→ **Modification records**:
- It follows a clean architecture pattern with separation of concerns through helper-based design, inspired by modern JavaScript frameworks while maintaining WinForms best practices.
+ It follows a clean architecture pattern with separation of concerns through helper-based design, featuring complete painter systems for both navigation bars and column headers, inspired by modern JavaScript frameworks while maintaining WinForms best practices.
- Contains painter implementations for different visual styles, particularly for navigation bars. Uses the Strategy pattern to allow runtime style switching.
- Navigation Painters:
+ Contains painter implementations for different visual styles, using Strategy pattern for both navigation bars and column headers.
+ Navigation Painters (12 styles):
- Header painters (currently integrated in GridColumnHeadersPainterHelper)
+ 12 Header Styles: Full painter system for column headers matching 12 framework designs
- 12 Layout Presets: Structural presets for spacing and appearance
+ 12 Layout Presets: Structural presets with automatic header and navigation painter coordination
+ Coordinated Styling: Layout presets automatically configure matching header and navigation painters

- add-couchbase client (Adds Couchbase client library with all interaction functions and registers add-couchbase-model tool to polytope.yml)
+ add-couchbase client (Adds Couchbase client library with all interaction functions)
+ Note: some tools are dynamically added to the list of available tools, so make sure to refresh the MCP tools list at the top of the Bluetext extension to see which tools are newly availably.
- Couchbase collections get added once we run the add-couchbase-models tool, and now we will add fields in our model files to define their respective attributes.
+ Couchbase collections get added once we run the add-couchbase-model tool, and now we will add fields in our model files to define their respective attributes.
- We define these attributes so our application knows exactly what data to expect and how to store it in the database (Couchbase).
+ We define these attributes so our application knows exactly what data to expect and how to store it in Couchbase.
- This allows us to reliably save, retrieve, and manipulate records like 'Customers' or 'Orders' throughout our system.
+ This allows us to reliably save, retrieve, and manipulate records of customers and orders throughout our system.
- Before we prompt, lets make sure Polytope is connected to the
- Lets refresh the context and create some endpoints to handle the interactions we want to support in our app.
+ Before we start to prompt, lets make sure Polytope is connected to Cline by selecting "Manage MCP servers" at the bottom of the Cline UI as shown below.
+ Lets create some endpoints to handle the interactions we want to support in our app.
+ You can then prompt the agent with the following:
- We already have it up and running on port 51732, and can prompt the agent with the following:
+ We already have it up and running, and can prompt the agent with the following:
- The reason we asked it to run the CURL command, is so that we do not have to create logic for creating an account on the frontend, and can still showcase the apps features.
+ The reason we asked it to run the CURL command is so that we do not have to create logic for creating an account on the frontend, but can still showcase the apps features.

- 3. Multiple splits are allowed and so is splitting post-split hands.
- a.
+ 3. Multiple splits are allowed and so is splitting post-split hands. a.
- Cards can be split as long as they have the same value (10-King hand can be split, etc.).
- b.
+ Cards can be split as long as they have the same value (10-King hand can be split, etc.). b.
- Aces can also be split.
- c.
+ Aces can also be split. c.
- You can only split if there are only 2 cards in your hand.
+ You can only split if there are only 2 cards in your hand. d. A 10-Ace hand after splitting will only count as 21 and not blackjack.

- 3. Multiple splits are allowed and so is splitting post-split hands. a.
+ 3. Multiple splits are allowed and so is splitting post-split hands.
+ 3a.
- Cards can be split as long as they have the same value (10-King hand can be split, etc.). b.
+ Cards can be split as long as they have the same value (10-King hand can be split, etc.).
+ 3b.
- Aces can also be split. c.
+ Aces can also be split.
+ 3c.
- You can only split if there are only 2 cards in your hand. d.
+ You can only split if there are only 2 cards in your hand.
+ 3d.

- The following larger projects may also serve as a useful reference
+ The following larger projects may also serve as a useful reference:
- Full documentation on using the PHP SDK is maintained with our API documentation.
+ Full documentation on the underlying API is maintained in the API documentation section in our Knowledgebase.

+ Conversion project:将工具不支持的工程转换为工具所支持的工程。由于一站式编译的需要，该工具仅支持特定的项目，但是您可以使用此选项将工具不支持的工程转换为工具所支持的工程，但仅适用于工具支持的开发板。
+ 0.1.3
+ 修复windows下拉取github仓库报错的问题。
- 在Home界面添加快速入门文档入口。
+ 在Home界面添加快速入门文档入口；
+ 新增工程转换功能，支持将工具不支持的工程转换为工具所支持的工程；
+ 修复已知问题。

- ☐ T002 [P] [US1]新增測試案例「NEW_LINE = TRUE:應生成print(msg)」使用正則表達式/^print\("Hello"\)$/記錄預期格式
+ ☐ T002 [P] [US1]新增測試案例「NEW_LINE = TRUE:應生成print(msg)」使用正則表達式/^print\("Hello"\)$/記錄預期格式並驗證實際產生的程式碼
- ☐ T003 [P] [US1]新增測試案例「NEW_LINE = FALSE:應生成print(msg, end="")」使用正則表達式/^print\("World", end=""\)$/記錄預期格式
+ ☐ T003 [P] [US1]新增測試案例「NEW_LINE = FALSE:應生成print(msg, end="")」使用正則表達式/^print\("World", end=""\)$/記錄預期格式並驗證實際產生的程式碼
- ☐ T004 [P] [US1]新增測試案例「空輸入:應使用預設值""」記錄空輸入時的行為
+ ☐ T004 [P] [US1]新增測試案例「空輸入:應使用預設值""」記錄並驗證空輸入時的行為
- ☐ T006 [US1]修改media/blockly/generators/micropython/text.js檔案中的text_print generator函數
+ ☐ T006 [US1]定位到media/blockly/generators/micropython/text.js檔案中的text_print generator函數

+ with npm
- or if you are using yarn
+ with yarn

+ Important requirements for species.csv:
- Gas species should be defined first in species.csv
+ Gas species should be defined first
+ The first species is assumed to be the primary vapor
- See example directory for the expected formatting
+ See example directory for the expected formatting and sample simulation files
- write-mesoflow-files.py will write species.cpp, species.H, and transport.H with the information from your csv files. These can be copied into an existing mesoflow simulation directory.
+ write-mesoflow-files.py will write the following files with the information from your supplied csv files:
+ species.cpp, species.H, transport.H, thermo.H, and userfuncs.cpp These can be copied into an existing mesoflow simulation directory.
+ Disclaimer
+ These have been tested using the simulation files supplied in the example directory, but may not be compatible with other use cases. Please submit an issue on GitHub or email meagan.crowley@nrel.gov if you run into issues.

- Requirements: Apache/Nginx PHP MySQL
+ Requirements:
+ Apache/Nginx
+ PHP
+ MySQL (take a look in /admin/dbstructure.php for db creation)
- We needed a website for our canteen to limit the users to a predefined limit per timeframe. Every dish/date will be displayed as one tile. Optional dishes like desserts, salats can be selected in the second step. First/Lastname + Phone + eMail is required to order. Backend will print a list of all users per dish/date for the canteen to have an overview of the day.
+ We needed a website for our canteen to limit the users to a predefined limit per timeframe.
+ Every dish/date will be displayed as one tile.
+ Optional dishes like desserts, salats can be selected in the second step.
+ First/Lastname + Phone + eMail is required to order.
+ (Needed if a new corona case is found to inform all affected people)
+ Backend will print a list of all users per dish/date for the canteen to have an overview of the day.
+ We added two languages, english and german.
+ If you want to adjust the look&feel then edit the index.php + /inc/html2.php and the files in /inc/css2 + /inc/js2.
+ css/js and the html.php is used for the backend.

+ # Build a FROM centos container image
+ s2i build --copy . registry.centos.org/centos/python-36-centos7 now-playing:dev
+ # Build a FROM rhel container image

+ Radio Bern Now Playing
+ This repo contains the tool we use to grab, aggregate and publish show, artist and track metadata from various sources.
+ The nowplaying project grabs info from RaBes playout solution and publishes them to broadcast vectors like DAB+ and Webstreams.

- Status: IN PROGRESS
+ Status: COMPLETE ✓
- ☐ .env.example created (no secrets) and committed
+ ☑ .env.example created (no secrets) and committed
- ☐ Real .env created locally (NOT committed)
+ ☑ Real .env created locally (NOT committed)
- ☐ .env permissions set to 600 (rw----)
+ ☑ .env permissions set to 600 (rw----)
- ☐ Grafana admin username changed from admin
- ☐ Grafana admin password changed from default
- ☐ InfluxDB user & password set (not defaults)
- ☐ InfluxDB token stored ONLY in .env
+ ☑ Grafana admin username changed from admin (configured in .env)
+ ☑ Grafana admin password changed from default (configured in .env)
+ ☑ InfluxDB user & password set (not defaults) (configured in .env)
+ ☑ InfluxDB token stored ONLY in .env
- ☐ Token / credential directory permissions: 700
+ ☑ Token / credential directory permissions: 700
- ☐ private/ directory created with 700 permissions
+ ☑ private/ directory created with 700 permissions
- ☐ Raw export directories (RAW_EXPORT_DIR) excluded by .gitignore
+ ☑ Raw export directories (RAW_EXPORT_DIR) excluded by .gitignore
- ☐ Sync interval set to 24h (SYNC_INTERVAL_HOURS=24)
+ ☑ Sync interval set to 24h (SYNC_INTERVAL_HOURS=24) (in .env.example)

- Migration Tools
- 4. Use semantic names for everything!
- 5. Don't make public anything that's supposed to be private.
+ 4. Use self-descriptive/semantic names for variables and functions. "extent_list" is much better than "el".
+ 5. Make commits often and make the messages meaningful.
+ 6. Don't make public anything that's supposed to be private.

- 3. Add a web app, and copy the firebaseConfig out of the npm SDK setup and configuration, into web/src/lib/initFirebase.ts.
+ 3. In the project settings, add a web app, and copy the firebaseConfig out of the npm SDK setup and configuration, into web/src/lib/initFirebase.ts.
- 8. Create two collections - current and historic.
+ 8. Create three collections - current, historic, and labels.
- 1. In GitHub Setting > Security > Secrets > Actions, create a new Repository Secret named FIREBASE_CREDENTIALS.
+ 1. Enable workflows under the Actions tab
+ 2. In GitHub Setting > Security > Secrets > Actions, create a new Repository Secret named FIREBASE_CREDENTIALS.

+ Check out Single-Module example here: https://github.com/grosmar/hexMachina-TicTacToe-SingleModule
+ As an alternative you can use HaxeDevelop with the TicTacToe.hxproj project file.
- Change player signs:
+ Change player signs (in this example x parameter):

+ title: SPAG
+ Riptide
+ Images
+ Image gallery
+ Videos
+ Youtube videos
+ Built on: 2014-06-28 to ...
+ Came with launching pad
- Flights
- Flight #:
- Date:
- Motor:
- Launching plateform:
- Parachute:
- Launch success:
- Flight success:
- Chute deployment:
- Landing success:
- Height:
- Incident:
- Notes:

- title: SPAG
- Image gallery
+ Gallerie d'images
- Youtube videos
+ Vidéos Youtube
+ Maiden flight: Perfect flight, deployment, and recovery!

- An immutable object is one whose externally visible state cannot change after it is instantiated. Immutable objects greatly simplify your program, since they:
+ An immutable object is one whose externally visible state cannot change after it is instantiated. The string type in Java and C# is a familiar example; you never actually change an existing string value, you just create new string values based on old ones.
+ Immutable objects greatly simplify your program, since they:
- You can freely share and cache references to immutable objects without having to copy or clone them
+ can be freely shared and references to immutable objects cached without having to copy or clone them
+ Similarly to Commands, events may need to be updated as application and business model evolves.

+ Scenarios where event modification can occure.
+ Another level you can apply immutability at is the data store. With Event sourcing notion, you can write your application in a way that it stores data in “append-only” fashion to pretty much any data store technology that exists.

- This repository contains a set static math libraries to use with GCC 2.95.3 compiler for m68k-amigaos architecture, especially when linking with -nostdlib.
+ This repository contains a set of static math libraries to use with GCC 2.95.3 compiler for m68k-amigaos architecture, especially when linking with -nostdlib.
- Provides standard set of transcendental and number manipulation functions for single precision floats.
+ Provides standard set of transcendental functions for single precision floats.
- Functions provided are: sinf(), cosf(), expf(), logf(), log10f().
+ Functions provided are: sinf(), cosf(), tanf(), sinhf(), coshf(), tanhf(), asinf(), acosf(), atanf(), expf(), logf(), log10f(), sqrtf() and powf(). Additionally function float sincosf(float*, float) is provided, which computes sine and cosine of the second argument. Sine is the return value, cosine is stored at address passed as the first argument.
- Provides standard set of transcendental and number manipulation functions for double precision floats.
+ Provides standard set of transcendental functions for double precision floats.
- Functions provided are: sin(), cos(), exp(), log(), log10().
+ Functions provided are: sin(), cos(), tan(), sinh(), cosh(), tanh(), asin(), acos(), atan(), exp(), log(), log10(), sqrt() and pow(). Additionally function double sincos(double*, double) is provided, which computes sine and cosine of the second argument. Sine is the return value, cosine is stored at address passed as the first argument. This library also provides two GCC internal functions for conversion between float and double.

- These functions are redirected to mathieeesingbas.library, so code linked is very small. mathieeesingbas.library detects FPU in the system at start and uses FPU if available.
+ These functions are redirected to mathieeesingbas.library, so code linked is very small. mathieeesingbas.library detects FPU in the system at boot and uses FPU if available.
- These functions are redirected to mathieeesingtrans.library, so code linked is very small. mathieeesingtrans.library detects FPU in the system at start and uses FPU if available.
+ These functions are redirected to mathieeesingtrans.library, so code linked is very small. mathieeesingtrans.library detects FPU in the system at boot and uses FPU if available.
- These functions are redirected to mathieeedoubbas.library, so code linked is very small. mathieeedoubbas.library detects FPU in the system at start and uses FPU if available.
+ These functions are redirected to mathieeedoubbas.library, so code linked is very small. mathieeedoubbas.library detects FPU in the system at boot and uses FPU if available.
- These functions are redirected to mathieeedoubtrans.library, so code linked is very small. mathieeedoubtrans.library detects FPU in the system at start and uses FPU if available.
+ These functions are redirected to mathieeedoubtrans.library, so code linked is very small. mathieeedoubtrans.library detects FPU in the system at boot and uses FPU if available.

→ **TO DO**:
Look through the entries and return each line that has the word "passed" in it.

→ **ANSWER BOX**:
+ Functions provided are: sinf(), cosf(), tanf(), sinhf(), coshf(), tanhf(), asinf(), acosf(), atanf(), expf(), logf(), log10f(), sqrtf() and powf(). Additionally function float sincosf(float*, float) is provided, which computes sine and cosine of the second argument. Sine is the return value, cosine is stored at address passed as the first argument.
+ Functions provided are: sin(), cos(), tan(), sinh(), cosh(), tanh(), asin(), acos(), atan(), exp(), log(), log10(), sqrt() and pow(). Additionally function double sincos(double*, double) is provided, which computes sine and cosine of the second argument. Sine is the return value, cosine is stored at address passed as the first argument. This library also provides two GCC internal functions for conversion between float and double.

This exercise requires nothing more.